_Work required_: Show only those lines of the entries where the string "Pyramid" is found.

_Extracted records_:
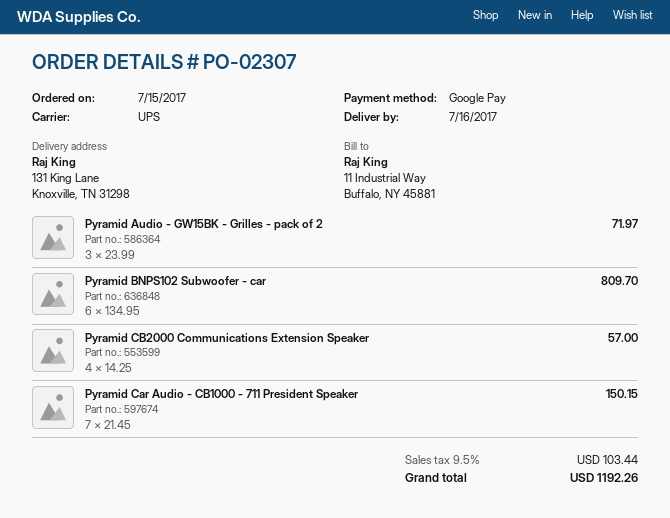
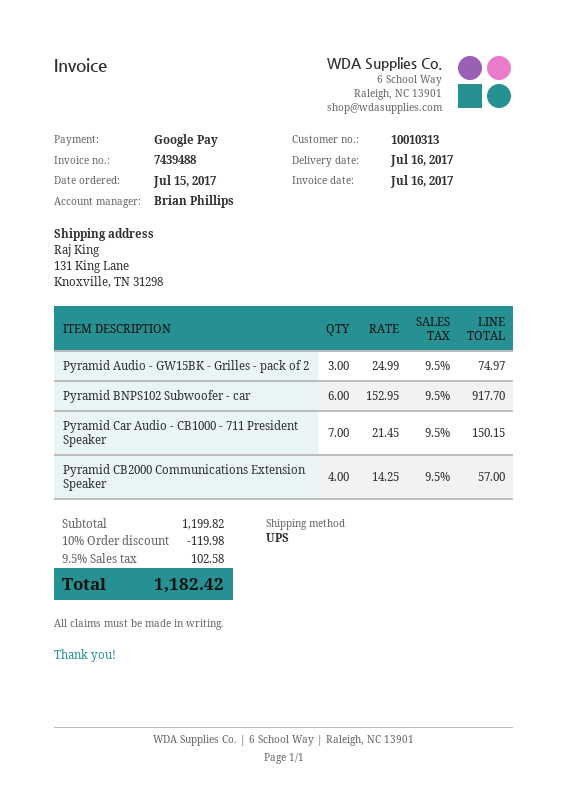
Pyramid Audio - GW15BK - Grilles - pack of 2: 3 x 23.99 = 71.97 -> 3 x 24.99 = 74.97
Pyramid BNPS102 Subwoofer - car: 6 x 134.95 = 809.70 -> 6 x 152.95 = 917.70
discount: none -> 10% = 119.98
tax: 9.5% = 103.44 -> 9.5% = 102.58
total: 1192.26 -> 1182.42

_Solution to the exercise_:
Pyramid Audio - GW15BK - Grilles - pack of 2: 3 x 23.99 = 71.97 -> 3 x 24.99 = 74.97
Pyramid BNPS102 Subwoofer - car: 6 x 134.95 = 809.70 -> 6 x 152.95 = 917.70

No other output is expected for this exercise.